O que é uma mulher? | Manuel S. Fonseca

March 30, 2024 | Publicado no Jornal de Negócios

Em vez de perguntar o que é uma mulher, prefiro perguntar que aventura há em cada mulher? Lembro-me das ruas nocturnas do cinema dos anos 50 e 60, em que a minha mente se liquefazia, e de como esse cinema, e com ele o romance, louvava a mulher boémia, transgressora e aventureira. E logo me lembro que, na aurora desse cinema, surgia um filme de Rossellini, “Viagem a Itália”.

Que mulher era a mulher desse filme? Uma inglesa que vinha de viagem, ao lado do marido, inglesa de olhar perplexo a ver as grávidas barrigas italianas de Nápoles ou uma prostitua de rua, eis o que e quem era essa mulher. Que aventura havia nessa mulher casada, em angústias de conjugalidade, a pensar já num divórcio, mas que, perdida de repente numa pagã procissão católica, de andores e nossas senhoras romanas, se reconcilia com o amor, o marido, o casal?

Um outro belíssimo cineasta, Eric Rohmer, perguntava, naquela voz alta que é pôr tudo por escrito, se a mais autêntica aventureira, limpidamente transgressora, não seria, afinal, a fiel mulher casada? Era então uma pergunta de esquerda, quase revolucionária, contra um “establishment” todo cerzido em rebeldias, ousadias e orgias de amor livre. De que cor ou ideologia seria hoje a pergunta de Rohmer?

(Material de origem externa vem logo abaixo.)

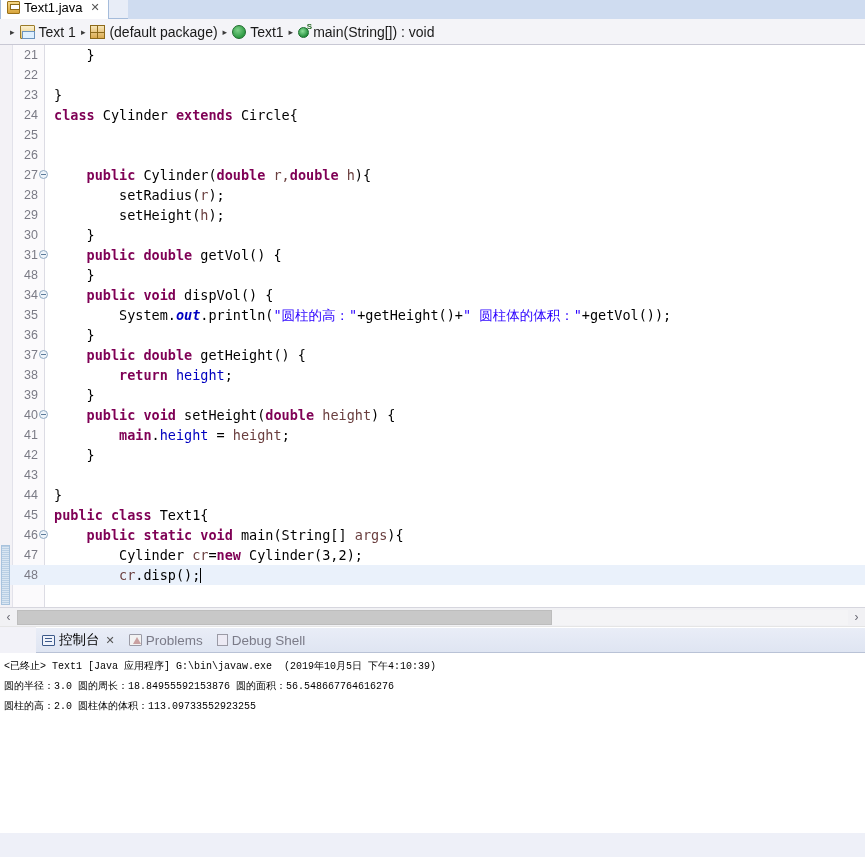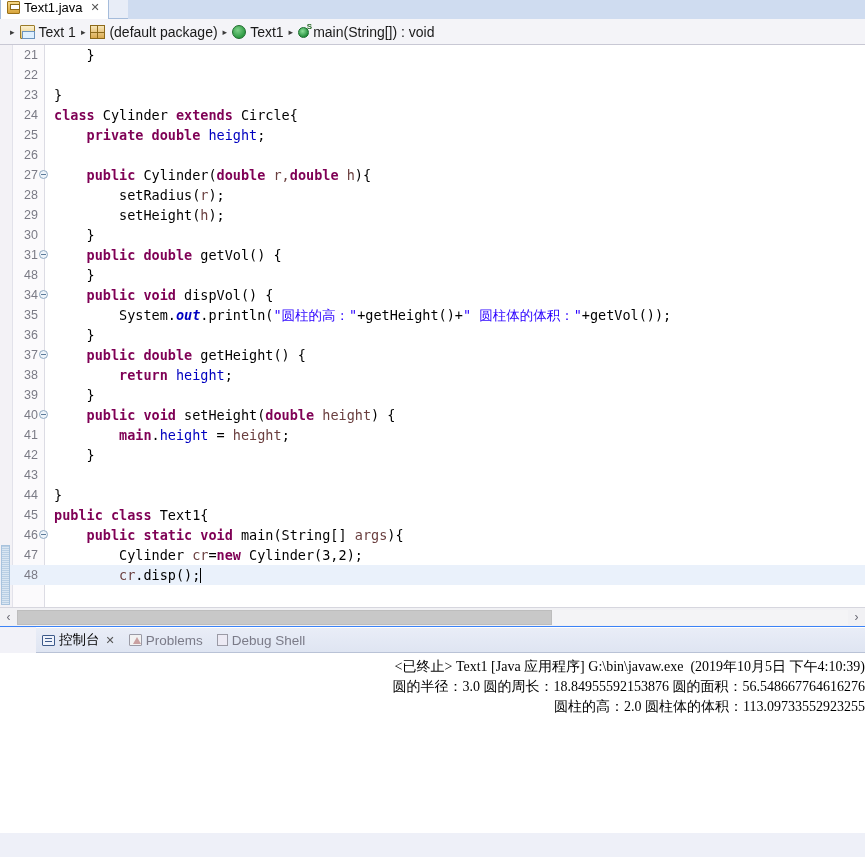--- a/index.html
+++ b/index.html
@@ -10,7 +10,7 @@
     font-family: "Liberation Sans", sans-serif;
     overflow: hidden;
   }
-  #root { position: relative; width: 865px; height: 857px; background:#3b82f6; }
+  #root { position: relative; width: 865px; height: 857px; background:#e5e5e5; }
 
   
   .tab-row {

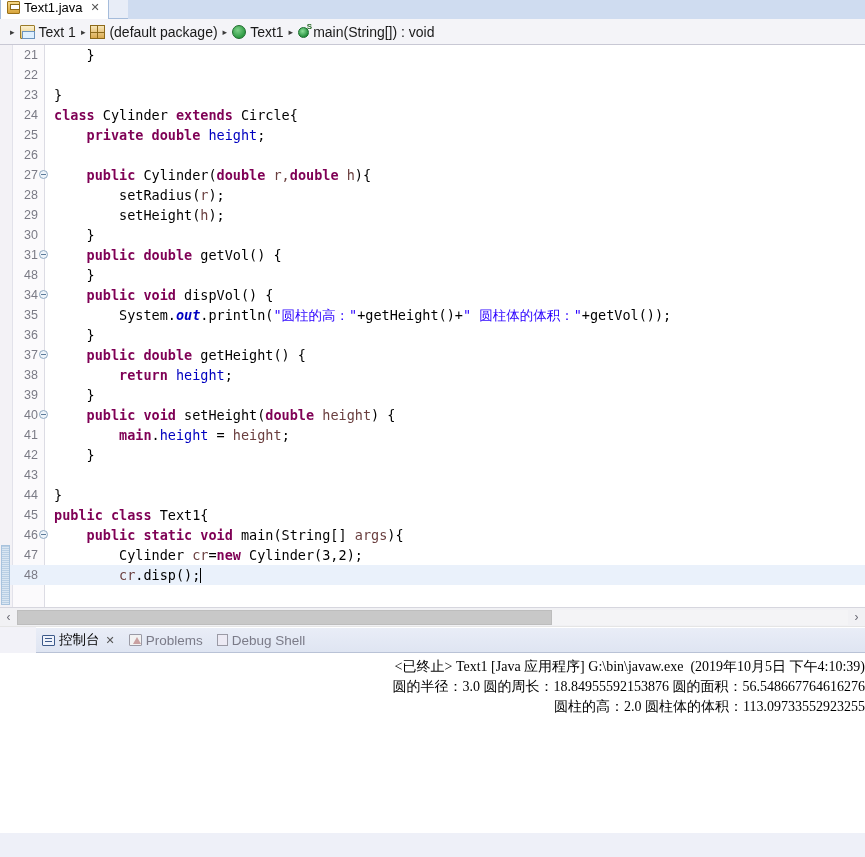--- a/index.html
+++ b/index.html
@@ -257,7 +257,7 @@
         <div class="line"><span class="ln">22</span><span class="src"><span class="pln"></span></span></div>
         <div class="line"><span class="ln">23</span><span class="src"><span class="pln">}</span></span></div>
         <div class="line"><span class="ln">24</span><span class="src"><span class="kw">class </span><span class="pln">Cylinder </span><span class="kw">extends </span><span class="pln">Circle{</span></span></div>
-        <div class="line"><span class="ln">25</span><span class="src"><span class="pln">    </span><span class="kw">private double </span><span class="fld">height</span><span class="pln">;</span></span></div>
+        <div class="line"><span class="ln">25</span></div>
         <div class="line"><span class="ln">26</span><span class="src"><span class="pln"></span></span></div>
         <div class="line"><span class="ln">27</span><span class="fold"></span><span class="src"><span class="pln">    </span><span class="kw">public </span><span class="pln">Cylinder(</span><span class="kw">double </span><span class="par">r,</span><span class="kw">double </span><span class="par">h</span><span class="pln">){</span></span></div>
         <div class="line"><span class="ln">28</span><span class="src"><span class="pln">        setRadius(</span><span class="par">r</span><span class="pln">);</span></span></div>

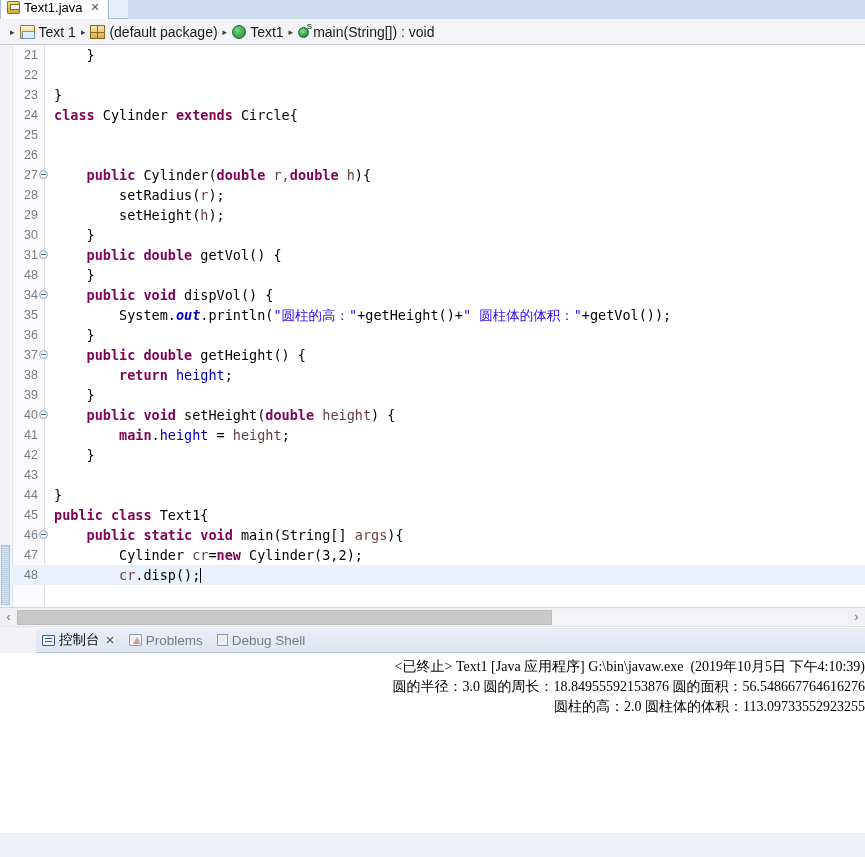--- a/index.html
+++ b/index.html
@@ -203,8 +203,8 @@
     padding: 4px 0 0 4px;
   }
   .cline {
-    font-family: Liberation Serif, serif;
-    font-size: 14px; color: #000; line-height: 20px; white-space: pre; text-align: right;
+    font-family: Liberation Mono, monospace;
+    font-size: 10px; color: #000; line-height: 20px; white-space: pre;
   }
   .cline.head { color:#000; }
   .console-strip {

Katherine, assim se chamava a personagem do filme de Rossellini. Mas estava longe de ser inglesa a actriz que lhe dava corpo. O rosto de Katherine era o rosto da sueca Ingrid Bergman. E se querem saber que mulher era Ingrid, eu digo. Sueca embora, era uma actriz americana, actriz de Hitchcock, já uma das maiores vedetas de Hollywood. Vira um filme de Rossellini, cinema pobre, produção de tuta e meia, e escrevera-lhe. Encontraram-se e, ó terra de Deus, entraram os dois em erupção como se fossem os vulcões sicilianos de Stromboli. Eis a aventura que havia na mulher chamada Ingrid Bergman: por amor ao pobre cineasta italiano casado, largou o marido sueco, rasgou o contrato com Hollywood e, transgressão quase tão ultrajante como mandar bugiar Hollywood, abandonou na América a filha adolescente. Amaram-se e fizeram filhos, nesse tempo em que a demografia europeia ainda não estava no fundo do oceano.

E Joana d’Arc? Soldado e guerreiro, seria mesmo uma mulher? É verdade que Ingrid Bergman foi Joana d’Arc, mas a única e realíssima Joana d’Arc que o cinema conheceu chamou-se Falconetti. Actriz francesa, corre a lenda de que o realizador dinamarquês Dreyer a convidou, ainda o cinema era mudo, para ser a heroína de França em “A Paixão de Joana d’Arc”, e a manteve durante as filmagens em regime de tortura, joelhos no chão até sangrar, repetições de cena, uma longa e arrebatadora sinfonia de grandes planos do seu atormentado rosto, de que, tirano, lhe arrancava as mais rasgadas expressões de dor, humilhação e sacrifício. Há, nesse filme que trata só dos interrogatórios e da execução de Joana, uma lágrima, grossa. E quero falar dessa lágrima.  É uma lágrima de mulher ou uma lágrima de homem? Vejam a cena: os carrascos de Joana d’ Arc – e eu já devia estar só a dizer, de Falconetti – rapam-lhe grosseira, dolorosamente o cabelo. A violência da cena serra Falconetti ao meio. Ela suporta o martírio até que todas as suas contidas lágrimas se juntam numa lágrima só, a escorrer-lhe pela face como um uivo inumano. Filmada a cena, Dreyer, calvinista místico, desatou em soluços e em soluções soçobrou a Falconetti, realizador e actriz abraçados, fundidos nessa lágrima, a mais grossa lágrima que o mundo já viu! Era a lágrima de uma mulher ou também uma lágrima de homem?